Problem description —
Write out again only the lines that run from the start of the entries to the line containing "(168, 93) none -> [85,92,126,103] // Stack", both included.
··· Dataset content ···
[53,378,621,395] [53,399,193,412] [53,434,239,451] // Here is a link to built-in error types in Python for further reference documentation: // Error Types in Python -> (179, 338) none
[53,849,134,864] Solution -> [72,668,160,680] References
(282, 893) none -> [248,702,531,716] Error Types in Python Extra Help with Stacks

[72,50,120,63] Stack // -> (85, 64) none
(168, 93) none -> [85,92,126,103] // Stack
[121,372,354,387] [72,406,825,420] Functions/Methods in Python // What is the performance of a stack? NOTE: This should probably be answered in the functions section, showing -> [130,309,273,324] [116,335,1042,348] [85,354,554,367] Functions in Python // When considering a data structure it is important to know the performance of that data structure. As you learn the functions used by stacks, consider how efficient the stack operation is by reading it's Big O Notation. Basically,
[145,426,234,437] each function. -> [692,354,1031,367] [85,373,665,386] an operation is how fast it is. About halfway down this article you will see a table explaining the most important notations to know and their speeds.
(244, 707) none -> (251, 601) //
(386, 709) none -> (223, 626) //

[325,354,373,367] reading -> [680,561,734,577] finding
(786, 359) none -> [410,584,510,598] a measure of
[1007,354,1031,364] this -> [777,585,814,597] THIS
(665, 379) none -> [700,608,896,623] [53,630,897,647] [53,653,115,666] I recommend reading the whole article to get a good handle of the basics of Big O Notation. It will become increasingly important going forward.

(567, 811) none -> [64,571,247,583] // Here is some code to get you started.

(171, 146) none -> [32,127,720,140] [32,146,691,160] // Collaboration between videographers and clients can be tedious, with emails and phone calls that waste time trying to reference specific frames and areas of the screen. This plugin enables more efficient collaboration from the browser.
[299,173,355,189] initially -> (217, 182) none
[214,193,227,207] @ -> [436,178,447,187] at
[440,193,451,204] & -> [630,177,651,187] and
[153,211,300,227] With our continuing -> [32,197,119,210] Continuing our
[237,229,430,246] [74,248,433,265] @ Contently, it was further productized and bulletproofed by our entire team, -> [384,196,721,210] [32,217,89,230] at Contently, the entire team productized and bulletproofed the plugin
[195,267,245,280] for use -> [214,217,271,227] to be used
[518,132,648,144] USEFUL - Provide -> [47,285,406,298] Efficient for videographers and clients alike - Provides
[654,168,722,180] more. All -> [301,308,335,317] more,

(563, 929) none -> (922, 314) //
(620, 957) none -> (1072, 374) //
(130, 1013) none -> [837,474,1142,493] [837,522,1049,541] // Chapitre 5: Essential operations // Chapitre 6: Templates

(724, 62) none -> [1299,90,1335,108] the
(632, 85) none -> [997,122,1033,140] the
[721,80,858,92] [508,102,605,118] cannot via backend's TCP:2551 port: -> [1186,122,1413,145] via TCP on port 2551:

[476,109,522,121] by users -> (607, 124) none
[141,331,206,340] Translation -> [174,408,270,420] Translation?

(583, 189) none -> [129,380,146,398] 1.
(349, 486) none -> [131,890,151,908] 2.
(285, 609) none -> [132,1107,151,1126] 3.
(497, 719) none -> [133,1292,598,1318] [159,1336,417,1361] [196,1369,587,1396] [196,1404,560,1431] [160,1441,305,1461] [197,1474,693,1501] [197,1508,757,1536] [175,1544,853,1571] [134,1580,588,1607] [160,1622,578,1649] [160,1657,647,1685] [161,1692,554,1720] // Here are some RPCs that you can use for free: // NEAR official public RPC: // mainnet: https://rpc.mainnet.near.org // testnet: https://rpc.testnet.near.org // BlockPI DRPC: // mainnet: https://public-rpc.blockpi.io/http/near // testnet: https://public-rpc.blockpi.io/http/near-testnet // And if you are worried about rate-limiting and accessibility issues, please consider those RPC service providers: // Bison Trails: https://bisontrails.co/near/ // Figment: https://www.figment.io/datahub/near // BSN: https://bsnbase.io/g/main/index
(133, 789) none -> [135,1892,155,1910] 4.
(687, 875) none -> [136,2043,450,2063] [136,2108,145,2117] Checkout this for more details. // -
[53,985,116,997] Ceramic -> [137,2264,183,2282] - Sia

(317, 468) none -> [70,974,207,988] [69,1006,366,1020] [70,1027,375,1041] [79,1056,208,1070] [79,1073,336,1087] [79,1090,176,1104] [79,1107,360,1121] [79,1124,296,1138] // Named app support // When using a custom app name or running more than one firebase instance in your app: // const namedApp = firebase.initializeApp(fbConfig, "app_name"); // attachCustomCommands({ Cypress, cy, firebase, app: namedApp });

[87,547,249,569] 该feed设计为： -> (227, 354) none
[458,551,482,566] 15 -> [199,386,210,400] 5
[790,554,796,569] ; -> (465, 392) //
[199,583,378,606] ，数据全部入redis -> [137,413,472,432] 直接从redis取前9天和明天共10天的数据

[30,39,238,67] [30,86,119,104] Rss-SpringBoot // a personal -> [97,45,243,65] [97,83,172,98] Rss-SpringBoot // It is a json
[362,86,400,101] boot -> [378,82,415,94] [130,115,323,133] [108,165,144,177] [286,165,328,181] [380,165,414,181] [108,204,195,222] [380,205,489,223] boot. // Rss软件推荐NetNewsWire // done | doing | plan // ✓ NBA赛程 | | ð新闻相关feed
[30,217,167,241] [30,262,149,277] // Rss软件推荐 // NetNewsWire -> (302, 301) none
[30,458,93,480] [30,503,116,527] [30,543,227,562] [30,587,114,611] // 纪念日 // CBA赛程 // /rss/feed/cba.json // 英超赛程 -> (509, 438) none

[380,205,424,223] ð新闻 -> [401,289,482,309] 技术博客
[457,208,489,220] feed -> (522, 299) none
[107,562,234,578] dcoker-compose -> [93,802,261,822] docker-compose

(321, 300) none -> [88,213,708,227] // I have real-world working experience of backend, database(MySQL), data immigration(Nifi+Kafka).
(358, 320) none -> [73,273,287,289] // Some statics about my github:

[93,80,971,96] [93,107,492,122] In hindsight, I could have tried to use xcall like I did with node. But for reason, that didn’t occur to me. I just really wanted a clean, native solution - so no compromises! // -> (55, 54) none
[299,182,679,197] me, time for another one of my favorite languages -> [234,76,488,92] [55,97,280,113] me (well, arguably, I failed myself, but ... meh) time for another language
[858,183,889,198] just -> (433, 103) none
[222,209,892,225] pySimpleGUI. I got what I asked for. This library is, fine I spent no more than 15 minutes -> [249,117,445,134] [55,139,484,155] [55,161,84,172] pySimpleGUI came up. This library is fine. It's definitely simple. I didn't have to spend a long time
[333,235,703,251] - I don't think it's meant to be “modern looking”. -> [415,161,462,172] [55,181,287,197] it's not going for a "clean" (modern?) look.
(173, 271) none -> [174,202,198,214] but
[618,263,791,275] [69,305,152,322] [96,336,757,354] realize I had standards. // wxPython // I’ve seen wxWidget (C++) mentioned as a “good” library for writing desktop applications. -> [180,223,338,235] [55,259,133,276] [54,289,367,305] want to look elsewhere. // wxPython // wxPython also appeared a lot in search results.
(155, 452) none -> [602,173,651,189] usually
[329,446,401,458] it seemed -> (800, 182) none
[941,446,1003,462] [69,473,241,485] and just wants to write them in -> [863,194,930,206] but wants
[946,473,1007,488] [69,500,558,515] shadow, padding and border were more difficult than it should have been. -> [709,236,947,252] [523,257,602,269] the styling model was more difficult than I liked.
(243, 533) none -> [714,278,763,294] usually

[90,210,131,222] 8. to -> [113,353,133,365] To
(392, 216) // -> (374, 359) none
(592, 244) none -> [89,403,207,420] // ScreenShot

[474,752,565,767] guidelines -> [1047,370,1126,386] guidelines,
···
Answer to the exercise —
[53,378,621,395] [53,399,193,412] [53,434,239,451] // Here is a link to built-in error types in Python for further reference documentation: // Error Types in Python -> (179, 338) none
[53,849,134,864] Solution -> [72,668,160,680] References
(282, 893) none -> [248,702,531,716] Error Types in Python Extra Help with Stacks

[72,50,120,63] Stack // -> (85, 64) none
(168, 93) none -> [85,92,126,103] // Stack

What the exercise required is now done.